The Ayurvedic knowledge of medicinal plants was said to have been a gift to the original inhabitants of India by Brahma, the Divine Creator. The core of medicinal knowledge was handed down orally for thousands of years until Charaka, the third member of the triad of legendary Indian physicians, provided the first written text in the Charaka Samhita or Treatise of Charaka.

A remarkable feature of Charaka’s great treatise was its theory of classification, most exacting in its classification of living things born from seeds. These are the plants and trees which became the pharmaceutical laboratory of Ayurvedic medicine. Charaka isolated 350 plants useful to Ayurvedic medicine.

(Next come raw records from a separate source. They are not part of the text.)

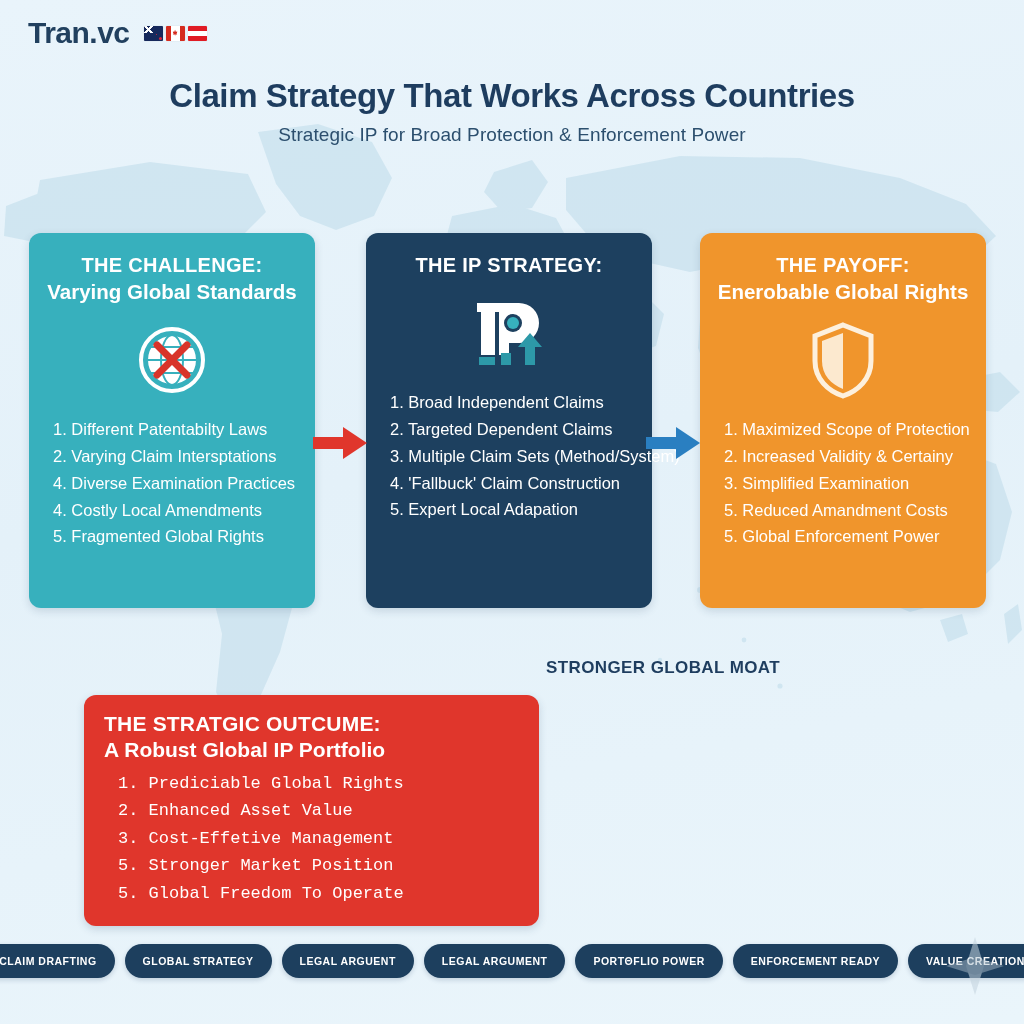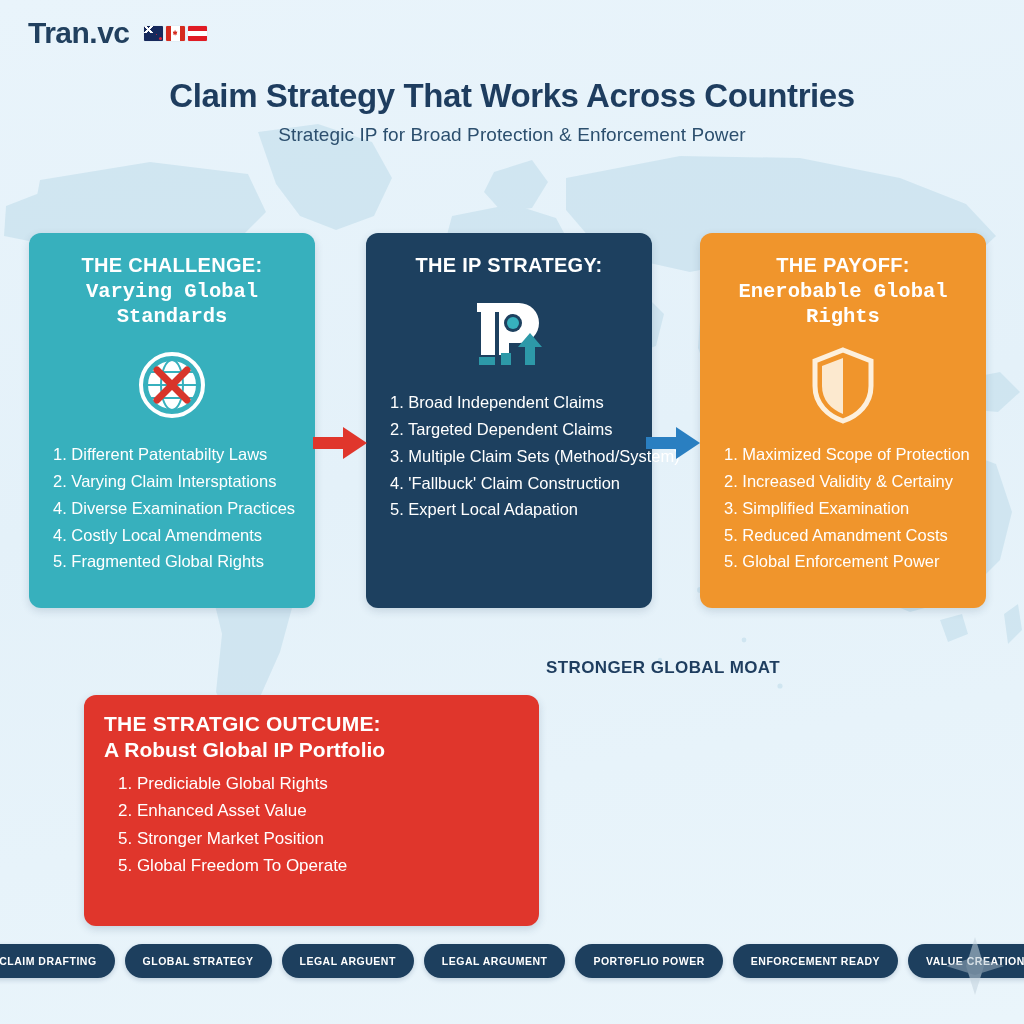"Varying Global Standards" .card-title .sub { font-family: Liberation Mono, monospace -> none }
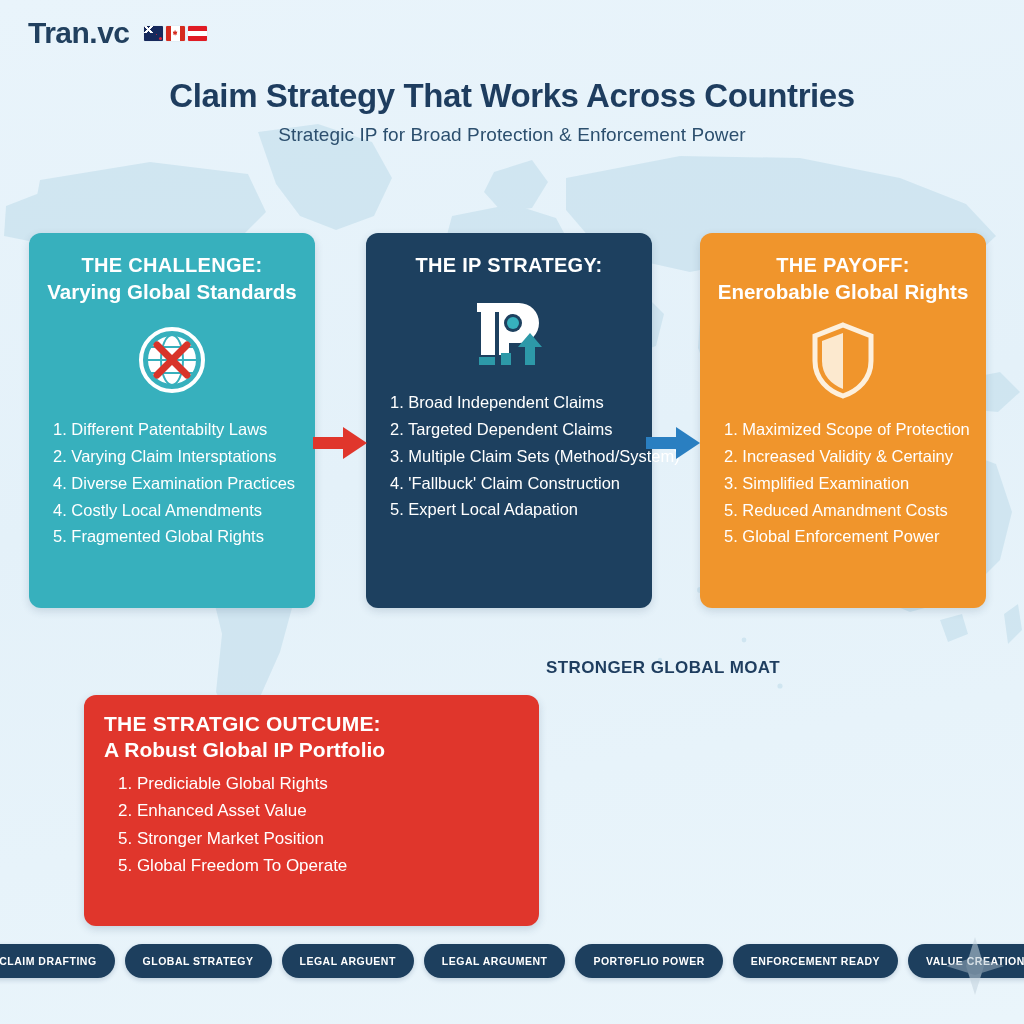"1. Prediciable Global Rights" .outcome-list { font-family: none -> Liberation Mono, monospace }
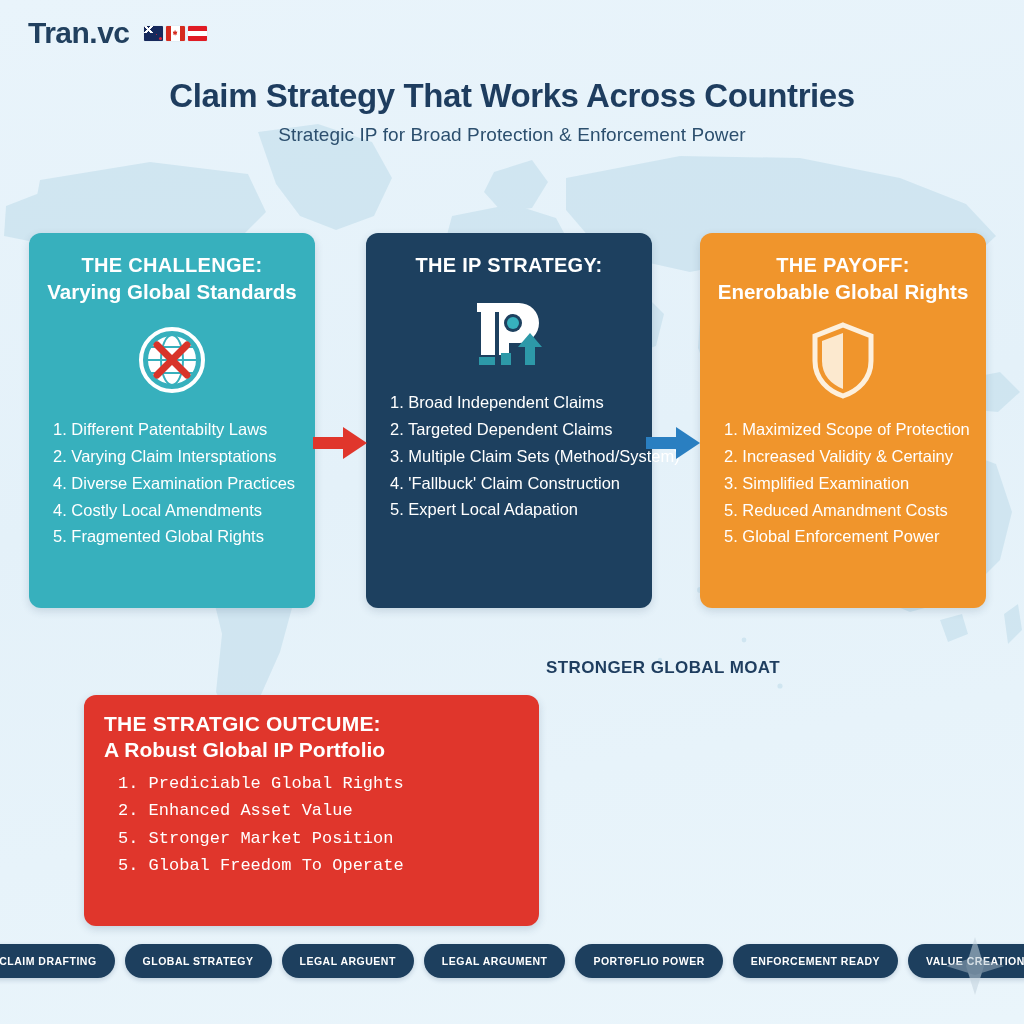"3. Cost-Effetive Management" li { html: none -> <li>3. Cost-Effetive Management</li> }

The medicinal plants are divided into fifty groups, divided according to the physiological actions of the medicines that can be extracted from them. These fifty groups cover everything from curatives to preventatives. The treatise is careful to remind readers that plants powerful enough to cure disease are often the exact plants which are most poisonous when used by those who do not understand their properties. The plants described by Charaka present a cross-section of medicinal herbs, shrubs, and trees ranging from diuretics, cardiac tonics, and plant extracts capable of knitting together bone fractures, to plants that increase fertility both in men and women.

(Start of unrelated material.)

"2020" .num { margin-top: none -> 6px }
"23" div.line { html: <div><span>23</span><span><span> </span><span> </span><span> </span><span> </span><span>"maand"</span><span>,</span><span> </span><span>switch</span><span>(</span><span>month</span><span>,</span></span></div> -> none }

Charaka classified botanicals according to the poisonous actions of the plant, season and time of day when the plant’s medicinal effects are the most potent and should be harvested or used: and parts of the plant that should be used and which ones should be avoided.

Latin America

The abundance and variety of herbs found throughout Central and South America have placed them at the center of the healing process fro centuries. They have remained there to this day, though sometimes used differently from their original purposes. Many have become the source of potent modern pharmaceuticals. An excellent example of a plant’s importance and usage changing over time is the bark of the cinchona tree found in Peru. Several centuries ago, Spanish priests discovered the bark had properties that controlled malaria. The bark’s active constituent, quinine, was the most widely prescribed drug against this disease for the last three centuries. But by converting quinine into quinindine, scientist have created a drug to control atrial fibrillation, a type of cardiac arrhythmia.

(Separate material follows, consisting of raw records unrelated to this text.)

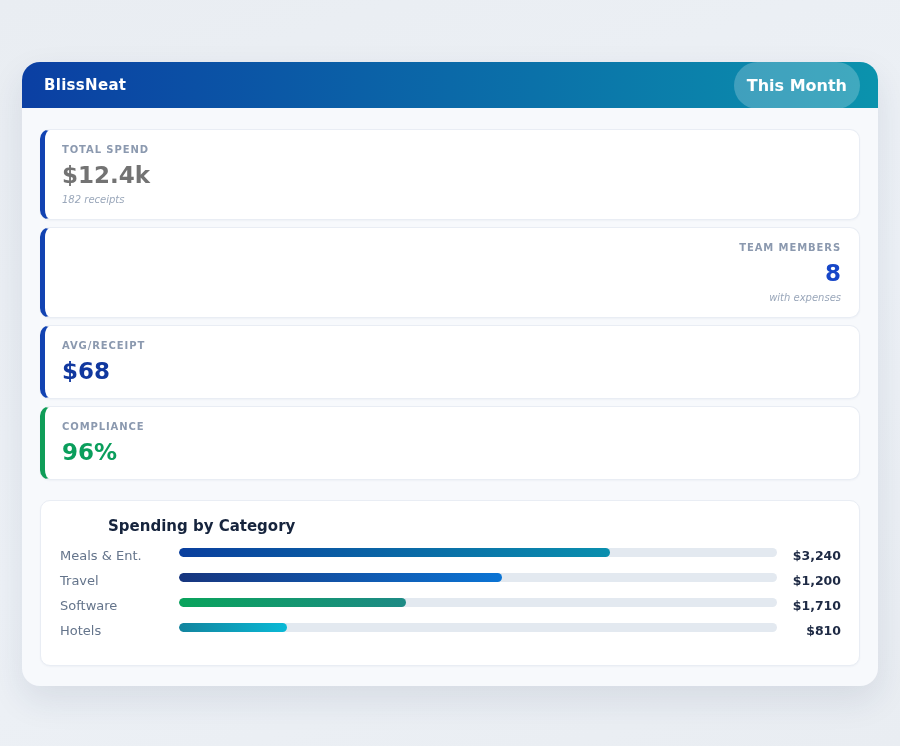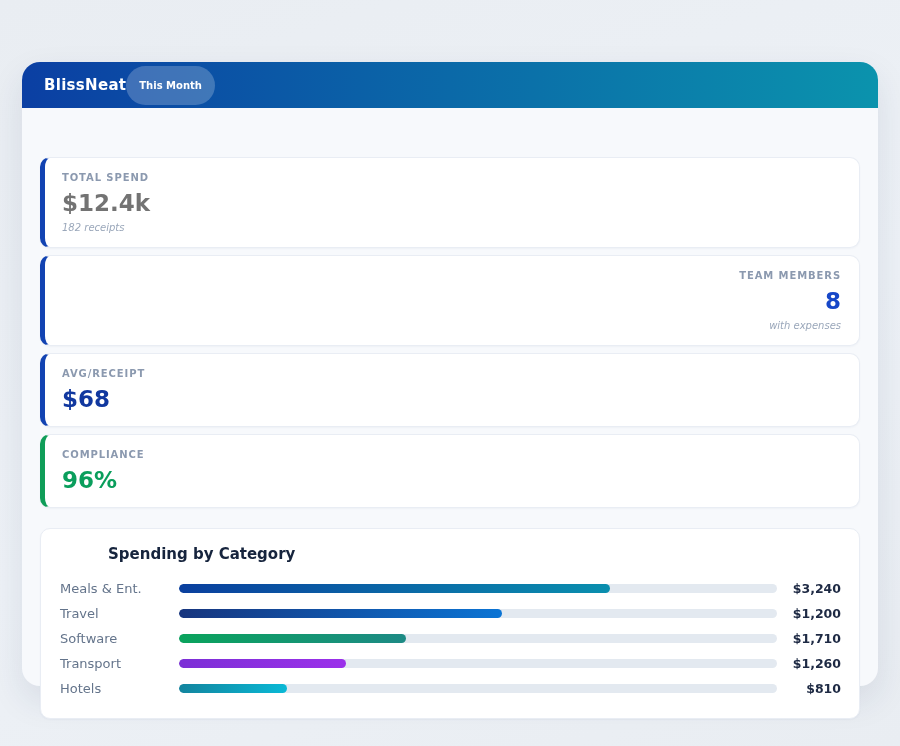"BlissNeat" .app-header { justify-content: none -> space-between }
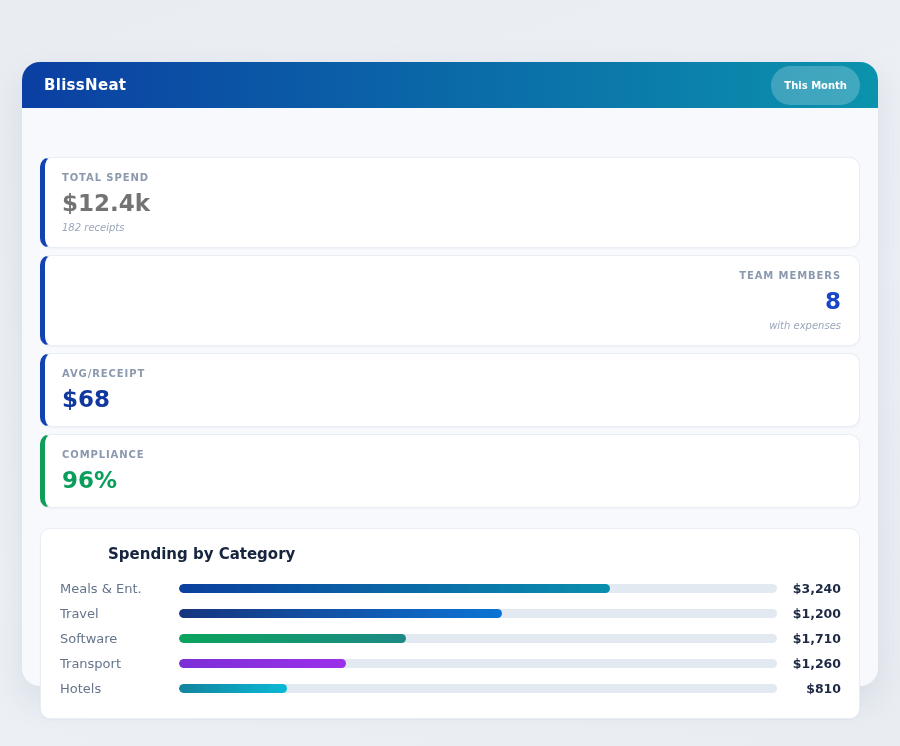"This Month" .badge { font-size: 10px -> 16px }
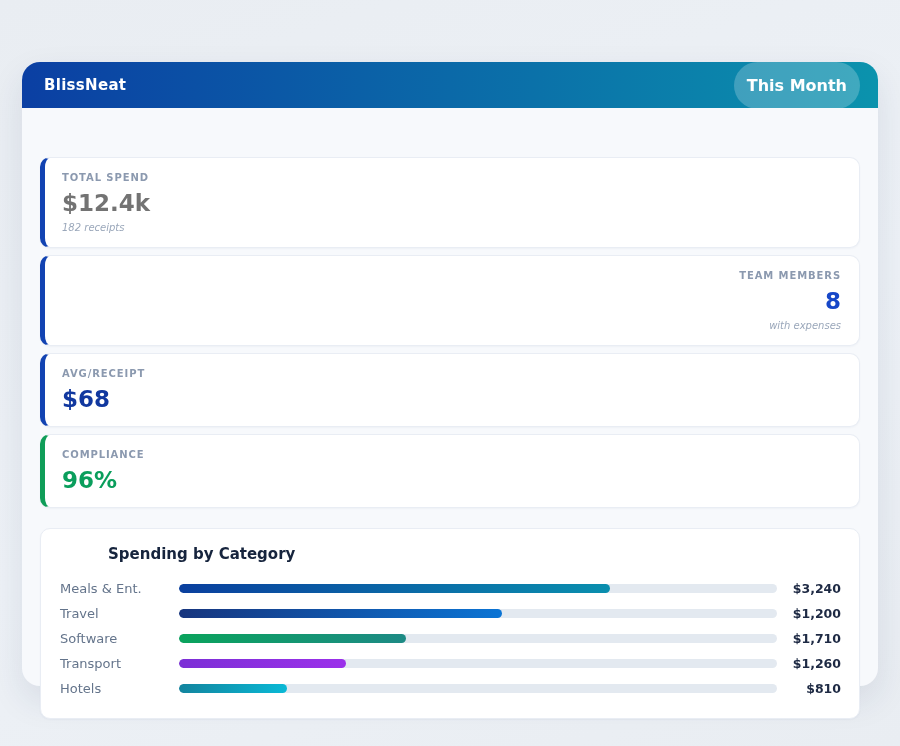"TOTAL SPEND" .stats { margin-top: 28px -> none }
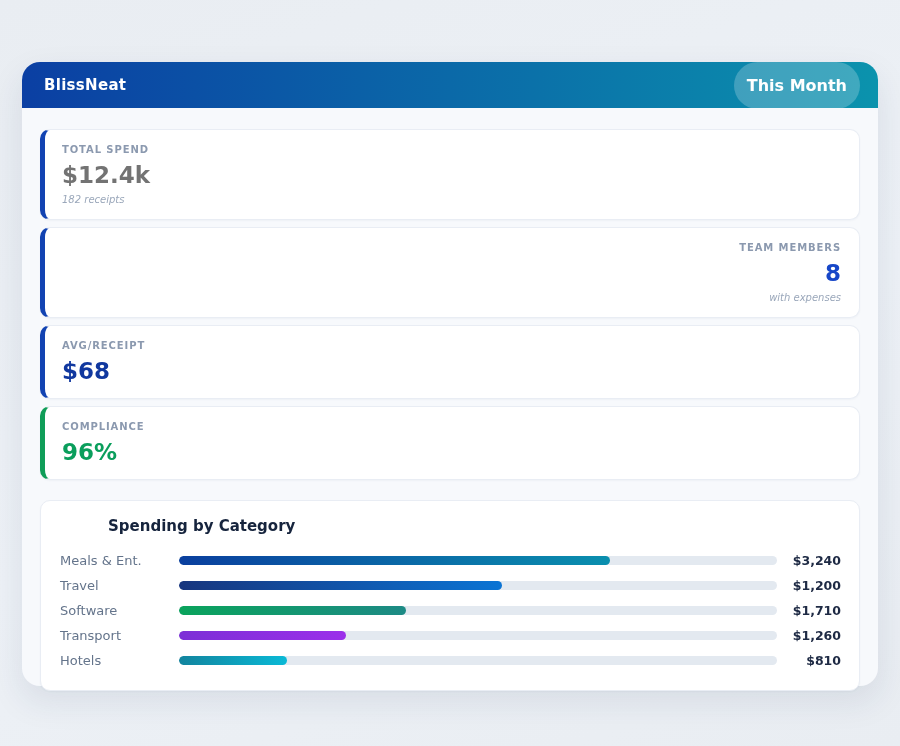"Meals & Ent." .chart-row { align-items: center -> flex-start }
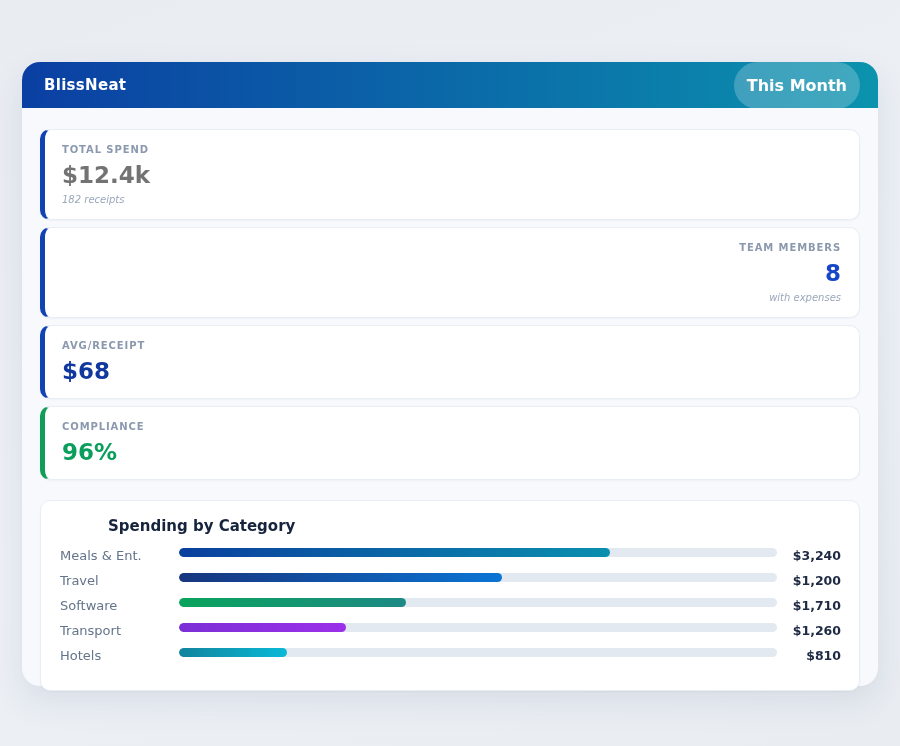"Transport" div.chart-row { html: <div> <div>Transport</div> <div> <div></div> </div> <div>$1,260</div> </div> -> none }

The region has produced many other useful herbs. Peru also gave the world cocaine, which has been important in medicine despite its negative associations today. Emetime, which is extracted from the ipecac root and used to treat ameb8ic dysentery, comes from Brazil. Curare was originally used by South American jungle tribes to poison their arrow tips, but is now used in anesthesia as a muscle relaxant. Unfortunately, medical science has only begun to tap into the botanical riches of the region and the knowledge of the native medicine men an women. The destruction rate of the jungle accelerates with each passing day, and with its disappearance goes this knowledge.